== AVAILABLE RECORDS ==
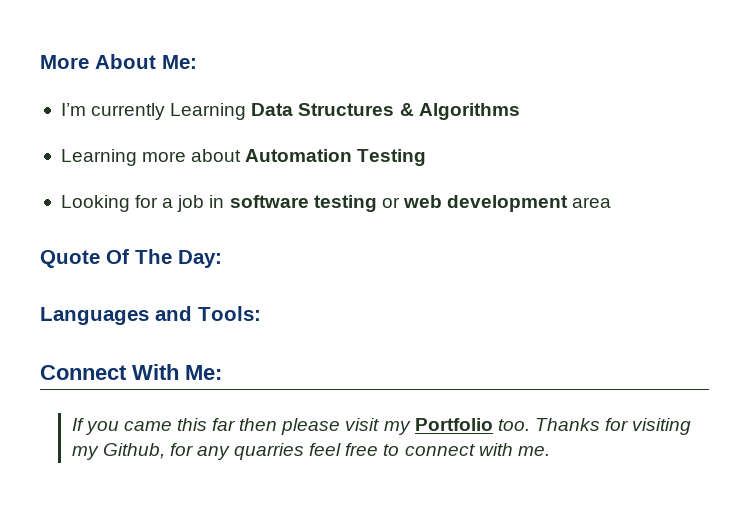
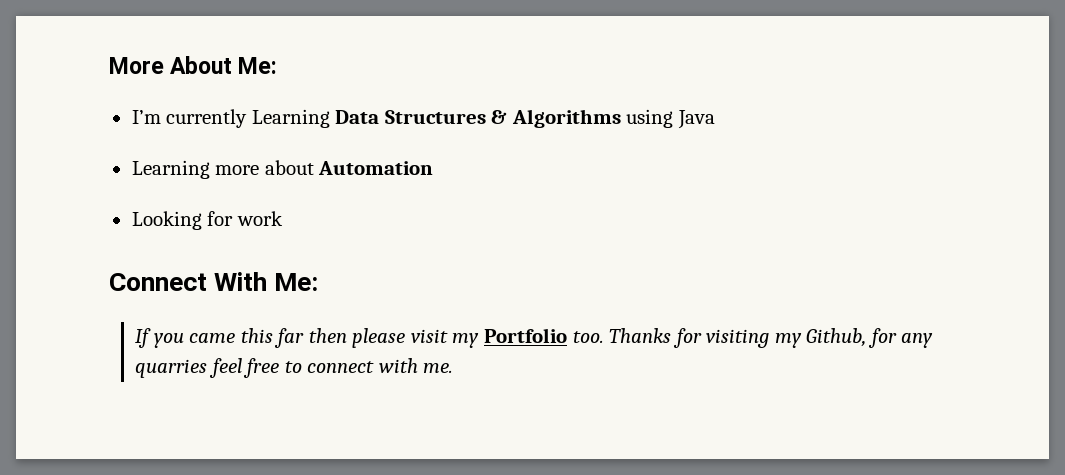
(520, 111) none -> [626,109,715,129] using Java
[357,149,427,166] Testing -> (434, 168) none
[162,195,612,212] [40,249,222,268] [40,306,261,325] a job in software testing or web development area // Quote Of The Day: // Languages and Tools: -> [236,211,283,226] work

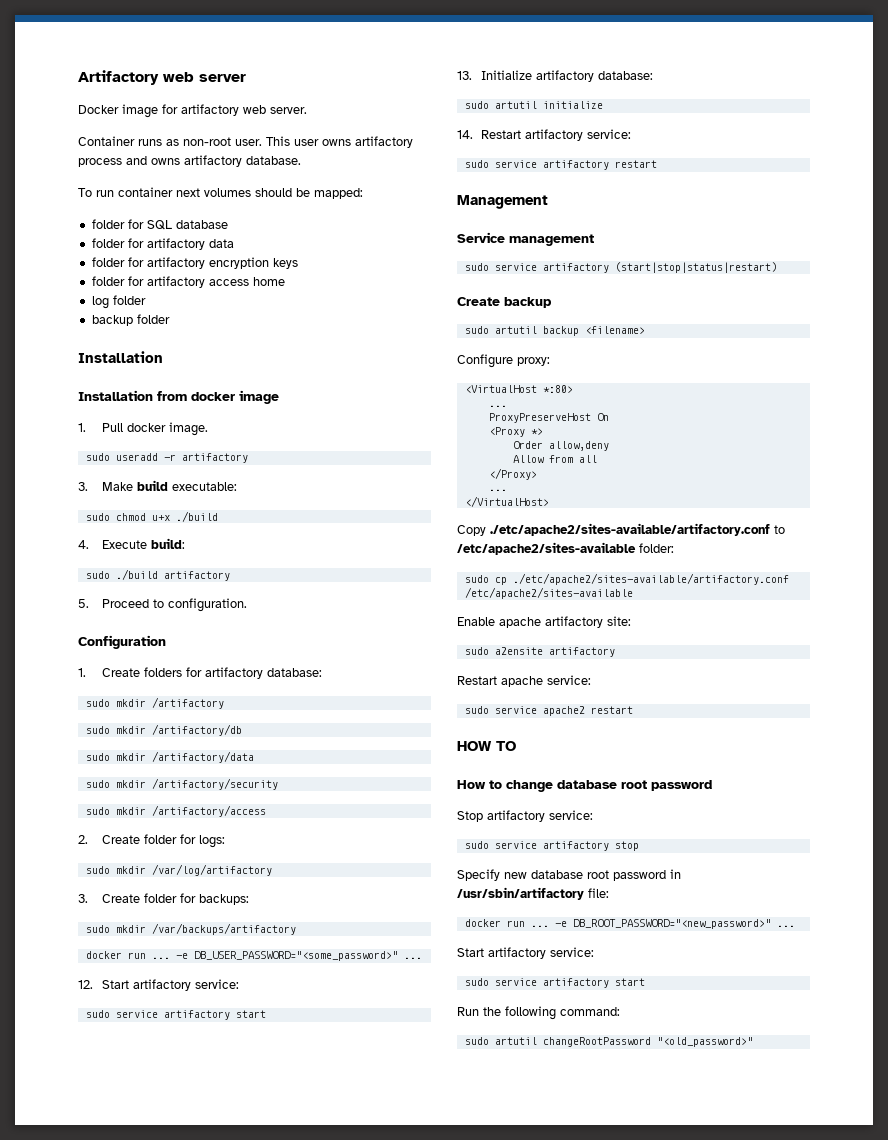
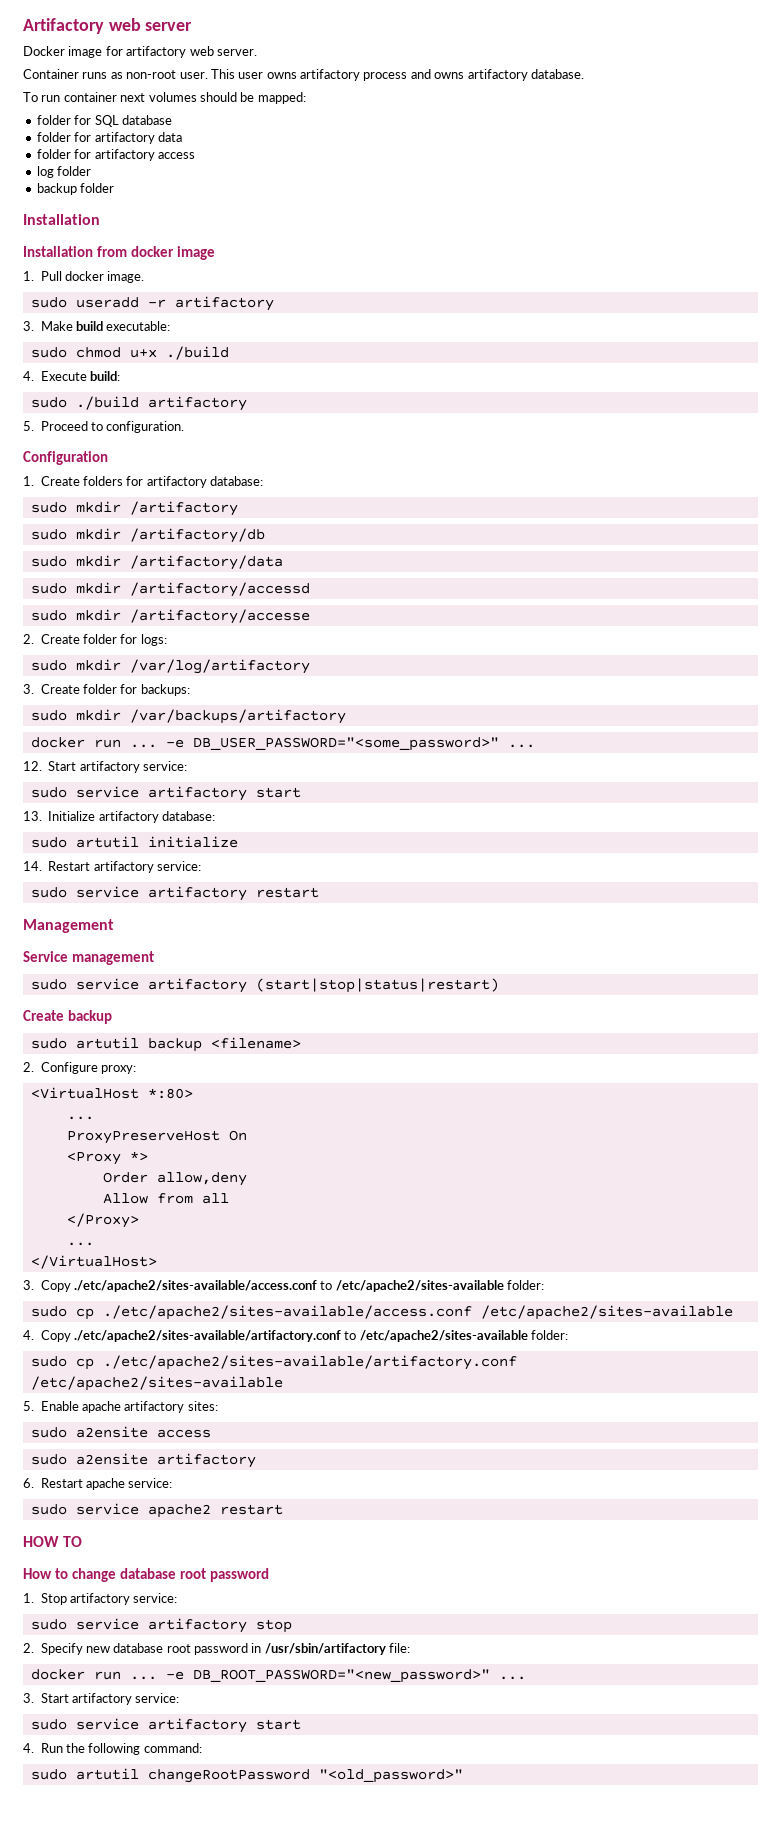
[91,257,298,269] // folder for artifactory encryption keys -> (182, 137) none
[252,277,285,286] home -> (195, 155) none
[151,778,278,790] [85,805,266,817] /artifactory/security // sudo mkdir /artifactory/access -> [129,582,310,597] [30,609,310,624] /artifactory/accessd // sudo mkdir /artifactory/accesse
(645, 330) none -> [23,1062,34,1072] 2.
(549, 501) none -> [23,1280,545,1292] [30,1305,733,1320] [23,1330,34,1340] 3. Copy ./etc/apache2/sites-available/access.conf to /etc/apache2/sites-available folder: // sudo cp ./etc/apache2/sites-available/access.conf /etc/apache2/sites-available // 4.
(633, 593) none -> [23,1401,34,1411] 5.
[607,616,631,626] site: -> [187,1401,218,1411] [30,1426,211,1438] sites: // sudo a2ensite access
(615, 652) none -> [23,1478,34,1488] 6.
(712, 785) none -> [23,1593,34,1603] 1.
(639, 846) none -> [23,1643,34,1653] 2.
[457,947,594,959] [464,978,645,988] Start artifactory service: // sudo service artifactory start // -> [23,1693,180,1705] [30,1718,301,1733] [23,1743,34,1753] 3. Start artifactory service: // sudo service artifactory start // 4.

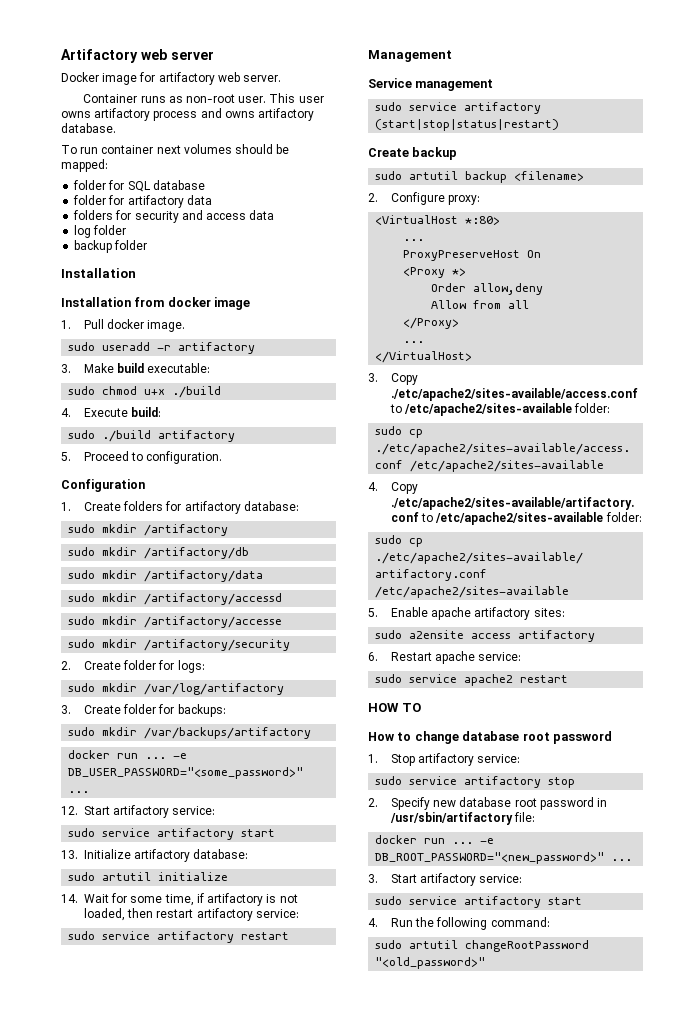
[36,149,195,161] folder for artifactory access -> [73,210,275,223] folders for security and access data
(310, 616) none -> [68,639,291,651] // sudo mkdir /artifactory/security
[48,861,91,871] Restart -> [84,893,298,906] [84,908,194,921] Wait for some time, if artifactory is not loaded, then restart
[30,1453,148,1465] // sudo a2ensite -> (512, 636) none

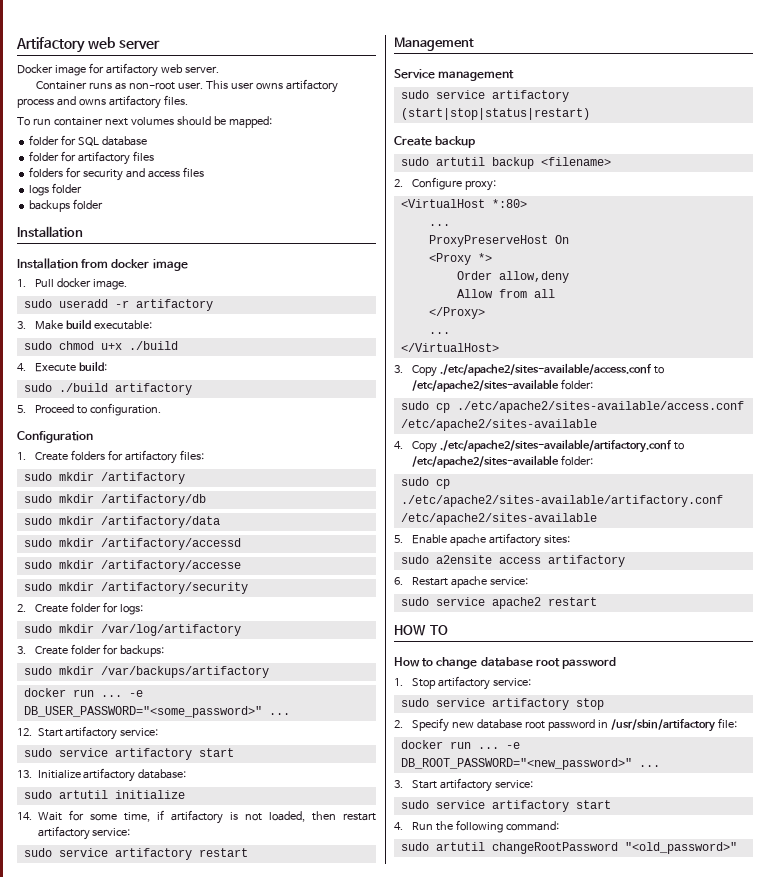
[61,123,116,133] database. -> [163,95,188,105] files.
[186,195,212,205] data -> [133,151,155,161] files
[249,210,275,220] [74,225,127,238] [74,240,113,253] data // log folder // backup -> [182,167,204,177] [29,183,83,196] [29,200,71,212] files // logs folder // backups
[243,501,299,511] database: -> [179,450,204,460] files:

== WHAT IS BEING ASKED ==
The answer is the line containing "[186,195,212,205] data ->" together with every line after it in the records, repeated exactly and with nothing else.

== WRITTEN RESPONSE ==
[186,195,212,205] data -> [133,151,155,161] files
[249,210,275,220] [74,225,127,238] [74,240,113,253] data // log folder // backup -> [182,167,204,177] [29,183,83,196] [29,200,71,212] files // logs folder // backups
[243,501,299,511] database: -> [179,450,204,460] files:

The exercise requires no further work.